Visionaria e sensuale, la pittura di Anna Gatto scaturisce da un’aritmia improvvisa nel fluire dei giorni, uno strappo nella rete da cui è dolore che entra e che interrompe l’armonica scansione temporale nutrice della nostra quotidianità, quell’illusoria certezza che il domani ci appartenga, mentre l’oggi si distende quieto sulla linea dell’orizzonte. Nel silenzio l’artista si specchia in se stessa e l’anima viene scaraventata nello smarrimento, dove sono ignoto e oscurità. L’identità si frantuma e vaga nel buio e nel silenzio.

E in questo vagare dentro di sé, a un tratto, s’imbatte nei colori. Sono i colori stessi a comporsi in figura, a creare di fronte a uno sguardo divenuto cieco nell’angoscia, un nuovo mondo di cui gli elementi si compongono in tonalità e luce.

All’inizio, quando Anna ritrova i pennelli, alter ego di un’espressività inquieta, per lungo tempo lasciata in sospeso, il quadro è una finestra da cui osservare, al sicuro, quella nuova realtà. Col trascorrere del tempo si muta in spazio in cui trasferire e alloggiare imperiose visioni che si dibattono tra veglia e sonno per uscire alla vita. La “visionarietà”, pertanto, ha un ruolo centrale nell’ispirazione di Anna Gatto. Tradotta in materia carnosa dirompente da una gestualità istantanea, mediata dalle mani, spatola, pennello, è sintomo di una ricerca spirituale, della tensione verso piani metafisici.

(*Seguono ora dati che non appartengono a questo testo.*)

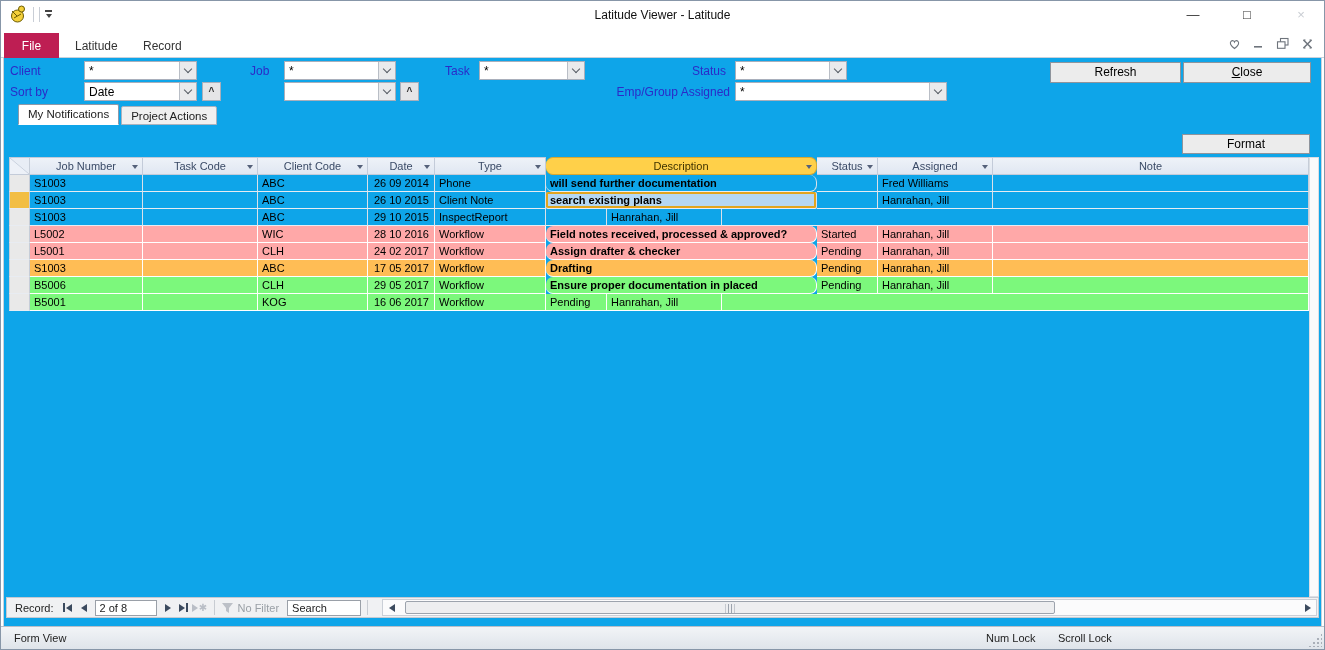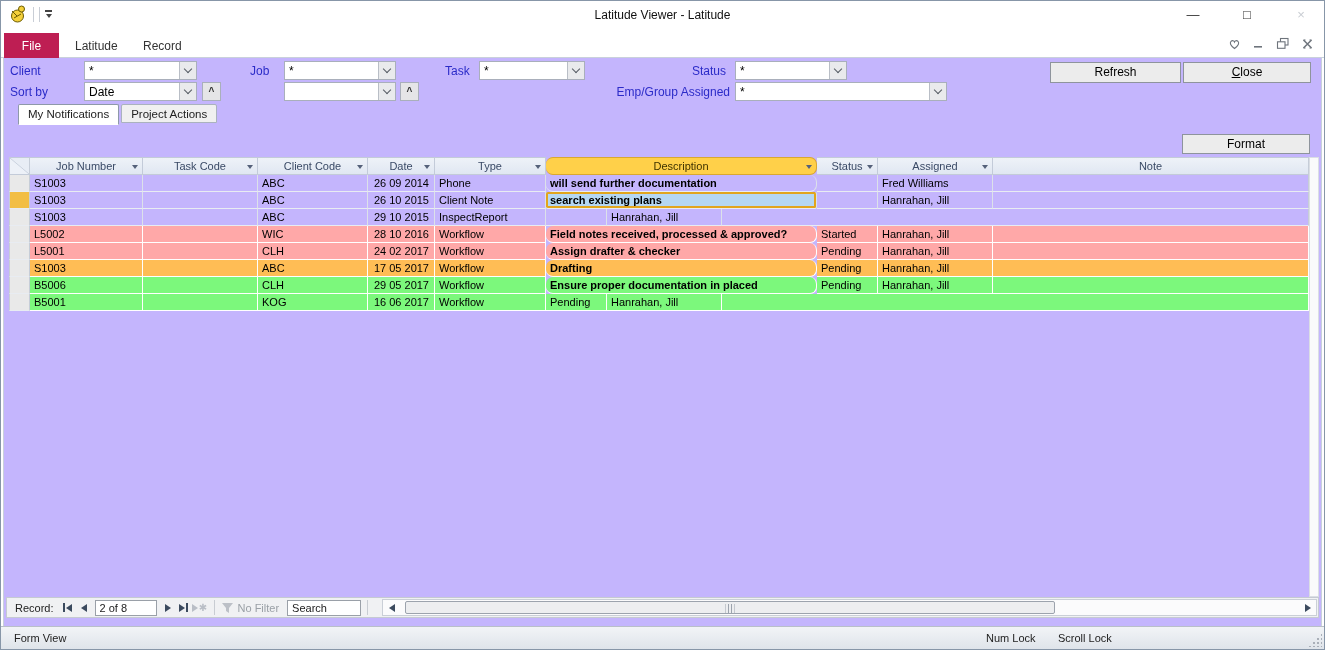"Client" .form { background: #c4b5fd -> #0ea5e9 }
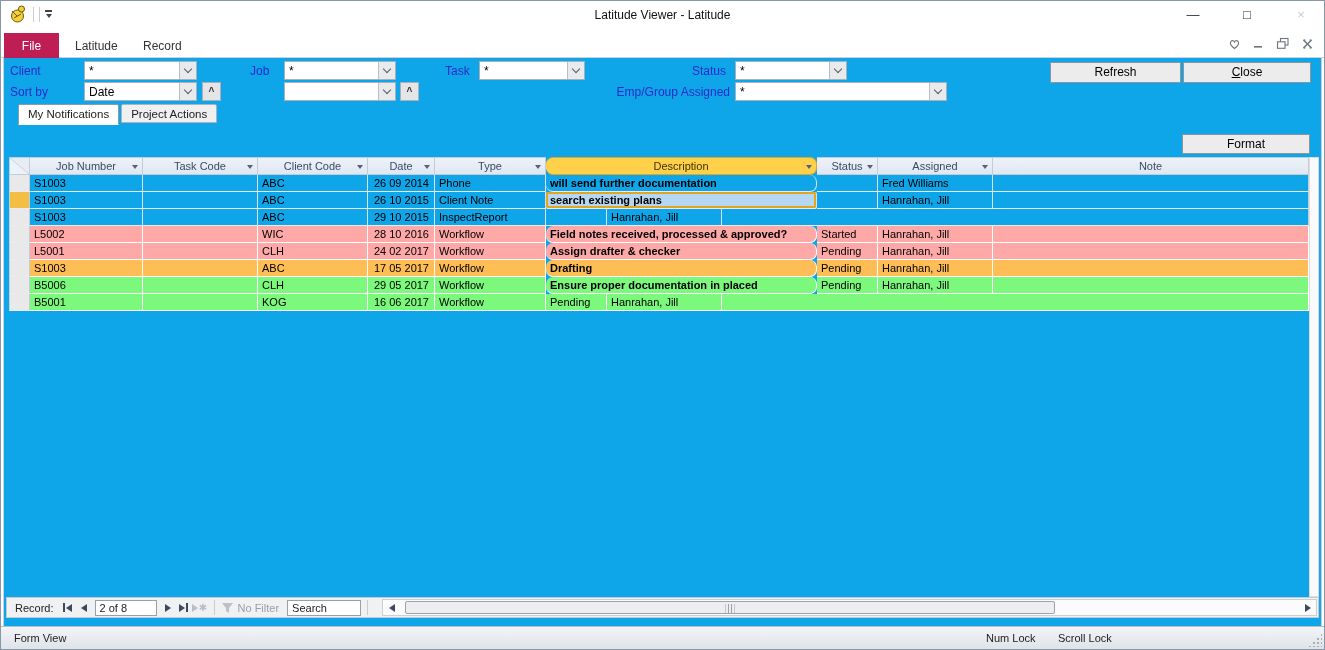"My Notifications" .doctabs { align-items: flex-start -> flex-end }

Nella poetica dell’artista, dunque, la pittura, a olio o in tecnica mista su vari supporti (tela, cartone, tavola…) è vissuta come un ponte tra due universi, l’uno interiore, l’altro esteriore, che sul primo proietta luce, tonalità, figure. Estatica nei contenuti, l’autrice tocca, in opere di pienezza espressiva quali “Il mio mare ”, “Dentro il cuore” o “Cascate”, una sensualità cromatica potente, pervasa di slanci vitali. Prevalgono toni

opposti nella percezione visiva delle frequenze delle onde cromatiche, come il rosso e il blu, di fuoco e terra il primo, di aria e acqua il secondo.

Assolutamente caldo, il rosso, quando compare, è fiamma che brucia, è cibo che sazia la fame, profuma di vino e papaveri e ha la consistenza del

cotone grezzo; assolutamente freddo il blu arriva come un brivido liquido lungo la schiena, è risveglio terso d’inverno, profumo di neve, sapore d’acqua salmastra, pura seta al tatto. Declinati nelle loro sfumature, fino a compenetrarsi uno nell’altro, in questi dipinti i colori si aprono ai sensi al di là degli occhi.